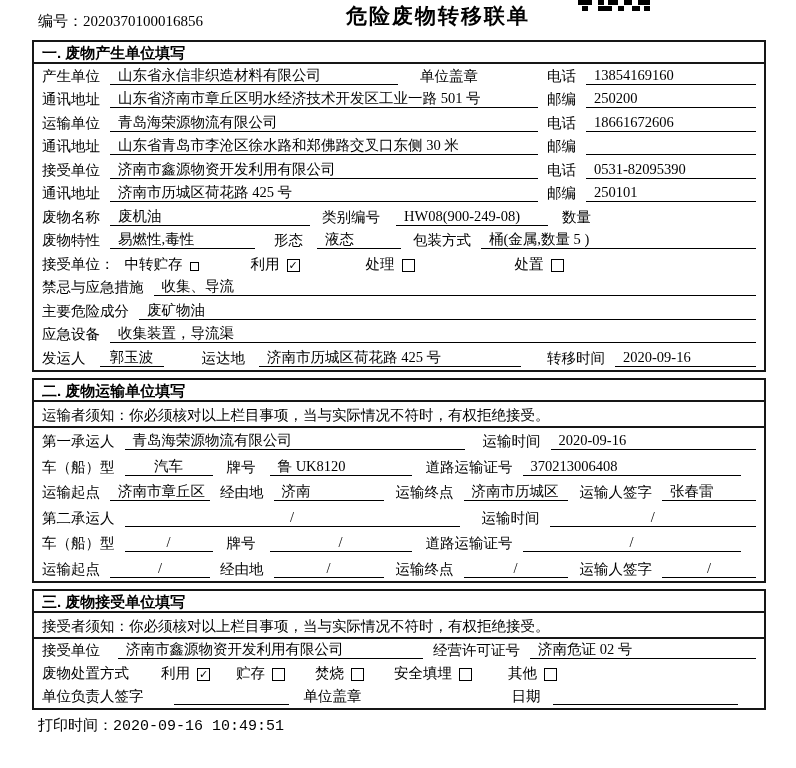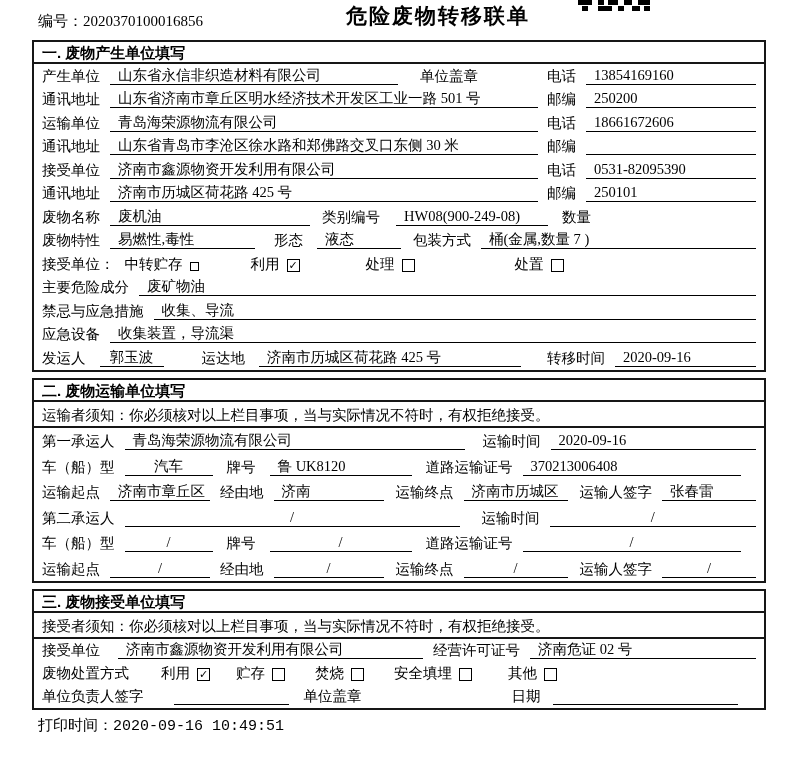--- a/index.html
+++ b/index.html
@@ -135,7 +135,7 @@
         <span class="lb" style="margin-left:19px">形态</span>
         <span class="ul" style="width:84px;margin-left:14px">液态</span>
         <span class="lb" style="margin-left:12px">包装方式</span>
-        <span class="ul fill">桶(金属,数量 7 )</span>
+        <span class="ul fill">桶(金属,数量 5 )</span>
       </div>
 
       <div class="row">

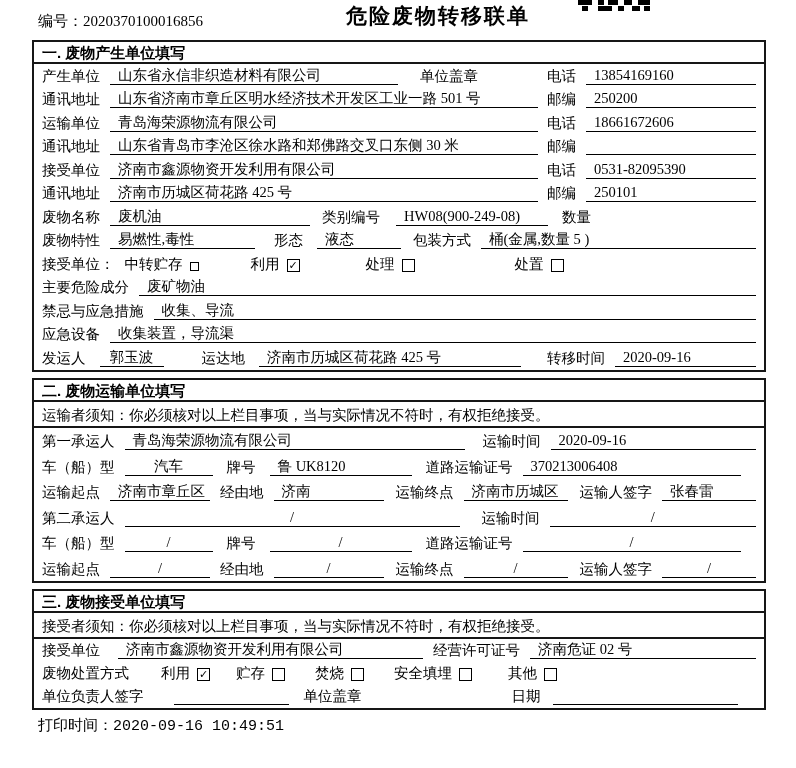--- a/index.html
+++ b/index.html
@@ -159,13 +159,13 @@
       </div>
 
       <div class="row">
+        <span class="lb">禁忌与应急措施</span>
+        <span class="ul fill">收集、导流</span>
+      </div>
+
+      <div class="row">
         <span class="lb">主要危险成分</span>
         <span class="ul fill">废矿物油</span>
-      </div>
-
-      <div class="row">
-        <span class="lb">禁忌与应急措施</span>
-        <span class="ul fill">收集、导流</span>
       </div>
 
       <div class="row">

Problem statement ::
Look through the data above and return each line where the string "fill" occurs.

Solution ::
-        <span class="ul fill">桶(金属,数量 7 )</span>
+        <span class="ul fill">桶(金属,数量 5 )</span>
+        <span class="ul fill">收集、导流</span>
         <span class="ul fill">废矿物油</span>
-        <span class="ul fill">收集、导流</span>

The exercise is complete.